SUMMARY: RUNNING TIME: 1 Hour, 29 Min.
In 1979, Rastar Films released director Hal Needham’s cartoony spoof playing up classic Western genre clichés. Set sometime and somewhere in the Old West, rancher Parody Jones (Martin) badly needs a loan for his struggling ranch. He sends his beguiling daughter (and she knows it), Charming (Margret), off to a frontier town to collect a much-needed loan from the local banker, Avery Simpson (Elam).

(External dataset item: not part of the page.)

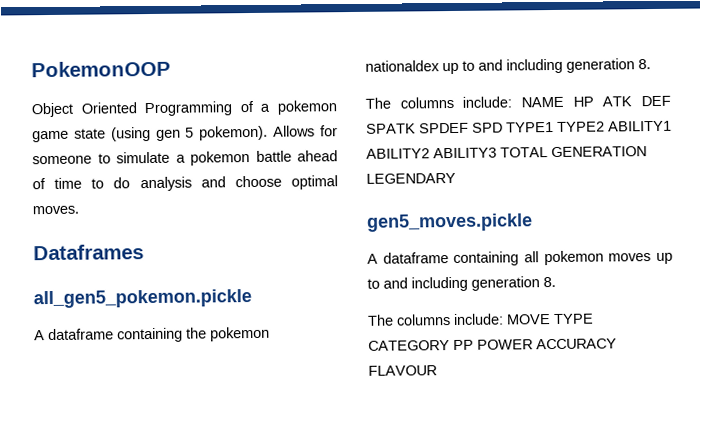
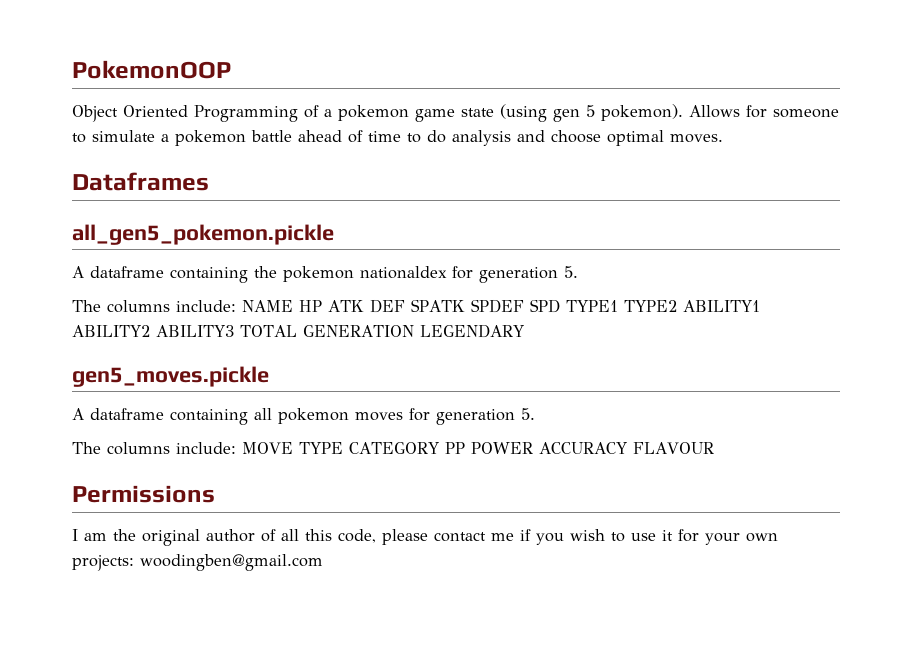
[442,58,651,75] up to and including generation 8. -> [452,266,578,283] for generation 5.
[656,252,673,264] [367,276,556,292] up to and including generation 8. -> [409,408,535,425] for generation 5.
(437, 370) none -> [72,485,215,503] [72,529,778,546] [72,554,323,571] // Permissions // I am the original author of all this code, please contact me if you wish to use it for your own projects: woodingben@gmail.com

Yet, the unscrupulous banker wants to keep the money for himself, not to mention the Jones ranch upon foreclosure. After bungling an overnight bank heist in the same town, notorious “Cactus” Jack Slade (Douglas) faces either an imminent hanging, or he can secretly work for Simpson.
Specifically, Charming and her ultra-dense bodyguard, Handsome Stranger (Schwarzenegger) are traveling cross-country by wagon through the desert back to her family’s ranch. To earn his fee from Simpson, all a down-on-his-luck Slade has to do is rob them during this journey. Shadowing the ornery Slade is another of Simpson’s inept cohorts: Native American Chief Nervous Elk (Lynde), who has brought along a horde of marauders from his tribe.
With the help of his frisky horse, Whiskey (the smarter half of this outlaw duo), Slade pulls out all the stops trying to intercept his intended quarry. Meanwhile, Charming tries her best seducing her oblivious protector.
“Cactus” Jack Slade: Kirk Douglas
Handsome Stranger: Arnold Schwarzenegger
Charming Jones: Ann-Margret
‘Whiskey’: Ott the Horse
Avery Simpson: Jack Elam
Parody Jones: Strother Martin
Damsel in Distress: Ruth Buzzi
Nervous Elk: Paul Lynde
Mashing Finger: Robert Tessier
Bank Clerk: Foster Brooks
Telegraph Agent: Mel Tillis
Sheriff: Jan Eddy
Train Conductor: Mel Todd
Bartender: Jim Anderson
Saloon Crowd: Laura Liza Sommers, Ed Little, Dick Dickinson, & Richard Brewer
Townspeople: Uncredited
Nervous Elk’s Raiders: Uncredited
Notes: Tillis also performs the title song. Interestingly, this comedy offers the rare sights of seeing both Lynde (in a politically incorrect role) and Schwarzenegger riding on horseback.
REVIEW:
This wacky, live-action Hal Needham cartoon tries to be the next Blazing Saddles, with its obvious homages to Chuck Jones’ classic Road Runner/Wile E. Coyote gags. Despite the plot’s inability to reach its potential, reliable veterans Kirk Douglas and Ann-Margret, at least, are game trying to make the best of this comedy-Western misfire.
The unavoidable obstacle, however, is that they can’t overcome such weak storytelling, let alone jokes (too many off-color) that fall flat … just like Slade often does. Case in point: the movie’s finale abruptly shifts into the closing credits without even resolving the evil banker sub-plot. This omission spells out that Needham’s movie is merely settling for a series of hit-or-miss gags vs. concocting an actual story.
If there’s any hilarious incentive/guilty pleasure to see The Villain (aside from perusing one of Arnold Schwarzenegger’s earliest roles), then it’s the fact that Ott the Horse (aka ‘Whiskey’) steals this movie from Douglas several times over. Suffice to say, he’s a far better thief that the moronic “Cactus” Jack Slade.